▶ Task brief
With the exception of the pictures, transcribe the entire listing exactly.

▶ Input material
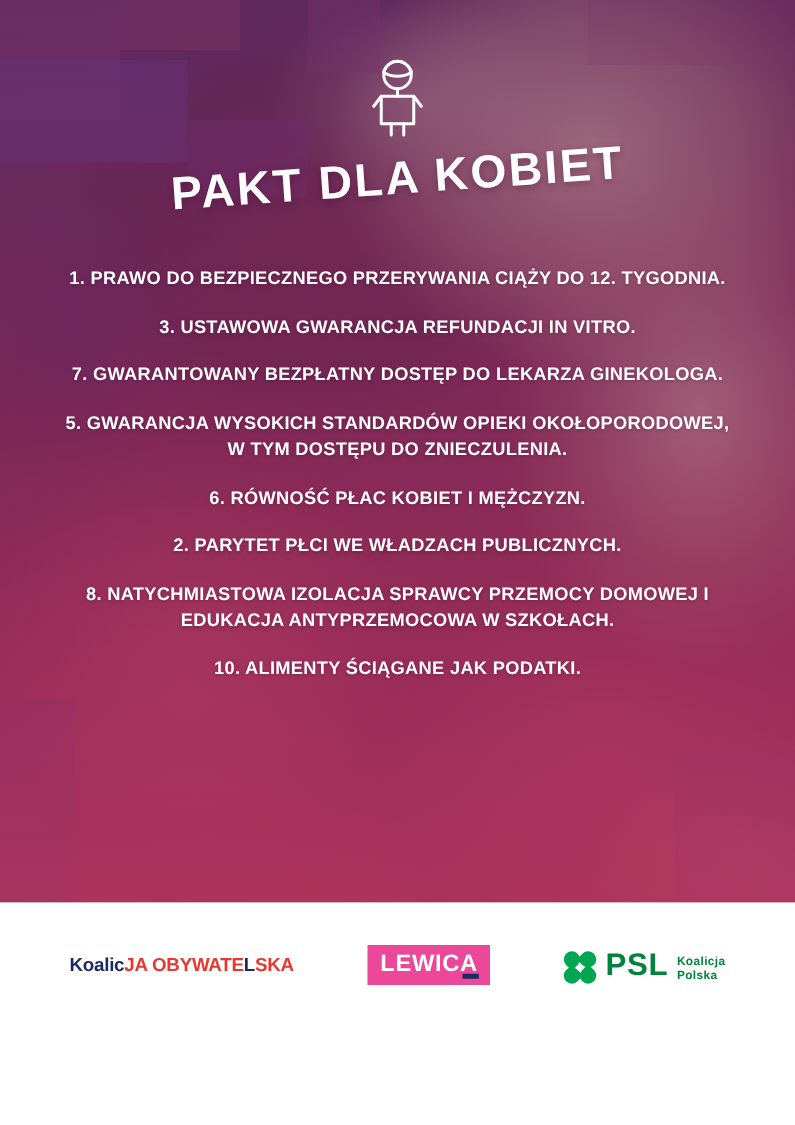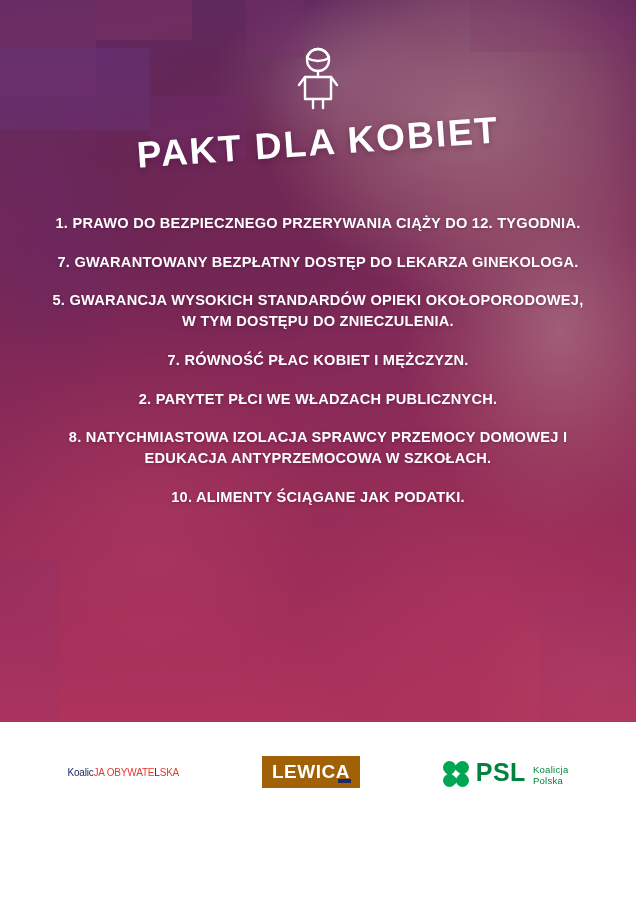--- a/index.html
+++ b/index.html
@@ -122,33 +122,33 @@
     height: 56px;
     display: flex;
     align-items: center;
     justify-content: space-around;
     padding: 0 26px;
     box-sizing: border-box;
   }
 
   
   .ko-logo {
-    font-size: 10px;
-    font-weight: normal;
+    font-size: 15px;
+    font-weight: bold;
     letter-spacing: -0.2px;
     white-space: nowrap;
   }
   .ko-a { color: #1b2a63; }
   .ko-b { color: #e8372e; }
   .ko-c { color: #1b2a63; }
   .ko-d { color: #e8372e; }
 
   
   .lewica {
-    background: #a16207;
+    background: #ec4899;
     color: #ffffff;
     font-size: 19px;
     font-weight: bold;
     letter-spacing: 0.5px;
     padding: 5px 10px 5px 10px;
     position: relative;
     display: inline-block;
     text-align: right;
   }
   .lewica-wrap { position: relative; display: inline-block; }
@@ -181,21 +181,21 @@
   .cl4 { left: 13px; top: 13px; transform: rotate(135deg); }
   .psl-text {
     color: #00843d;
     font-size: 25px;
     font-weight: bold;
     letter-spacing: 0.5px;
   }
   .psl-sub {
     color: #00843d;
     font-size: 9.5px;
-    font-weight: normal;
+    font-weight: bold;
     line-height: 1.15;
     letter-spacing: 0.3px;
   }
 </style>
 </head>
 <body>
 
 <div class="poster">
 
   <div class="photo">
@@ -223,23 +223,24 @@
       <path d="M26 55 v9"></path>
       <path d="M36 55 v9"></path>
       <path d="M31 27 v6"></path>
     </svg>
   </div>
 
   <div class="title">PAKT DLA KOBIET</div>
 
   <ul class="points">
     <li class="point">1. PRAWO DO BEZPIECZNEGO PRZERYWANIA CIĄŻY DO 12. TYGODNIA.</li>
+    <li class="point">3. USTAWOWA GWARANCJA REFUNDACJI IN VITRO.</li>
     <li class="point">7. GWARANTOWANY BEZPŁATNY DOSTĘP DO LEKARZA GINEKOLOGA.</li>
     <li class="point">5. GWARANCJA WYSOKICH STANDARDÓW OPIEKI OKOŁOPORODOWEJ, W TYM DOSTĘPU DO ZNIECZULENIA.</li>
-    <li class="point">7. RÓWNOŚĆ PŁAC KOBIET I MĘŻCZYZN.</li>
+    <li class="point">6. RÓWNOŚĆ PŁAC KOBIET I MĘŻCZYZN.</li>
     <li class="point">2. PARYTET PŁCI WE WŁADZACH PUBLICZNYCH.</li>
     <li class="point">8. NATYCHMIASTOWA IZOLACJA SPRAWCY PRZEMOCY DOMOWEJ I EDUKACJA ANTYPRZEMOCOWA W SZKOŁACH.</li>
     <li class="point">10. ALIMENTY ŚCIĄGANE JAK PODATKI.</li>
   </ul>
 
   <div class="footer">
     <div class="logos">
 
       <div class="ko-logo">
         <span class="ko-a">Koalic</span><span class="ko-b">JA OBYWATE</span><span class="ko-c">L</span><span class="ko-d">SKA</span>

▶ Exercise response
--- a/index.html
+++ b/index.html
@@ -122,33 +122,33 @@
     height: 56px;
     display: flex;
     align-items: center;
     justify-content: space-around;
     padding: 0 26px;
     box-sizing: border-box;
   }
 
   
   .ko-logo {
-    font-size: 10px;
-    font-weight: normal;
+    font-size: 15px;
+    font-weight: bold;
     letter-spacing: -0.2px;
     white-space: nowrap;
   }
   .ko-a { color: #1b2a63; }
   .ko-b { color: #e8372e; }
   .ko-c { color: #1b2a63; }
   .ko-d { color: #e8372e; }
 
   
   .lewica {
-    background: #a16207;
+    background: #ec4899;
     color: #ffffff;
     font-size: 19px;
     font-weight: bold;
     letter-spacing: 0.5px;
     padding: 5px 10px 5px 10px;
     position: relative;
     display: inline-block;
     text-align: right;
   }
   .lewica-wrap { position: relative; display: inline-block; }
@@ -181,21 +181,21 @@
   .cl4 { left: 13px; top: 13px; transform: rotate(135deg); }
   .psl-text {
     color: #00843d;
     font-size: 25px;
     font-weight: bold;
     letter-spacing: 0.5px;
   }
   .psl-sub {
     color: #00843d;
     font-size: 9.5px;
-    font-weight: normal;
+    font-weight: bold;
     line-height: 1.15;
     letter-spacing: 0.3px;
   }
 </style>
 </head>
 <body>
 
 <div class="poster">
 
   <div class="photo">
@@ -223,23 +223,24 @@
       <path d="M26 55 v9"></path>
       <path d="M36 55 v9"></path>
       <path d="M31 27 v6"></path>
     </svg>
   </div>
 
   <div class="title">PAKT DLA KOBIET</div>
 
   <ul class="points">
     <li class="point">1. PRAWO DO BEZPIECZNEGO PRZERYWANIA CIĄŻY DO 12. TYGODNIA.</li>
+    <li class="point">3. USTAWOWA GWARANCJA REFUNDACJI IN VITRO.</li>
     <li class="point">7. GWARANTOWANY BEZPŁATNY DOSTĘP DO LEKARZA GINEKOLOGA.</li>
     <li class="point">5. GWARANCJA WYSOKICH STANDARDÓW OPIEKI OKOŁOPORODOWEJ, W TYM DOSTĘPU DO ZNIECZULENIA.</li>
-    <li class="point">7. RÓWNOŚĆ PŁAC KOBIET I MĘŻCZYZN.</li>
+    <li class="point">6. RÓWNOŚĆ PŁAC KOBIET I MĘŻCZYZN.</li>
     <li class="point">2. PARYTET PŁCI WE WŁADZACH PUBLICZNYCH.</li>
     <li class="point">8. NATYCHMIASTOWA IZOLACJA SPRAWCY PRZEMOCY DOMOWEJ I EDUKACJA ANTYPRZEMOCOWA W SZKOŁACH.</li>
     <li class="point">10. ALIMENTY ŚCIĄGANE JAK PODATKI.</li>
   </ul>
 
   <div class="footer">
     <div class="logos">
 
       <div class="ko-logo">
         <span class="ko-a">Koalic</span><span class="ko-b">JA OBYWATE</span><span class="ko-c">L</span><span class="ko-d">SKA</span>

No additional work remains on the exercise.